[Opening Information section]

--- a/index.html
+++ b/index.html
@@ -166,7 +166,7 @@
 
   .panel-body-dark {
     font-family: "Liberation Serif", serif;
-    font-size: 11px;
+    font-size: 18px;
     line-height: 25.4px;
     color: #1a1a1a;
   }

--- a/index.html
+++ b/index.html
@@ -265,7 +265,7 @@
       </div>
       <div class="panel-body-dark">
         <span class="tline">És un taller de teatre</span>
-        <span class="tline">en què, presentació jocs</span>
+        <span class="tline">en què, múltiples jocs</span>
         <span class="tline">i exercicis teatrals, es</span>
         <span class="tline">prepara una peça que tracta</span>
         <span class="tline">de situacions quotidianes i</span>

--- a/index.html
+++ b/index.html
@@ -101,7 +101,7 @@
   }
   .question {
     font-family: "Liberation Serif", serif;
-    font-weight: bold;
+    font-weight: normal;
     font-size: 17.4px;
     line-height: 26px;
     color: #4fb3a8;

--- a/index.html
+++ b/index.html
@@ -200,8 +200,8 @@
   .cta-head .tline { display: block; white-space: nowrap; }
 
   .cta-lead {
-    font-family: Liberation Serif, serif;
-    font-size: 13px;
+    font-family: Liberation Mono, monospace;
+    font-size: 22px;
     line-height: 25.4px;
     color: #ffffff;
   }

[Closing Information section]

What is needed:
Using the listing above, show each line holding the string "color".

Exercise output:
     color: #1a1a1a;
     color: #4fb3a8;
     color: #ffffff;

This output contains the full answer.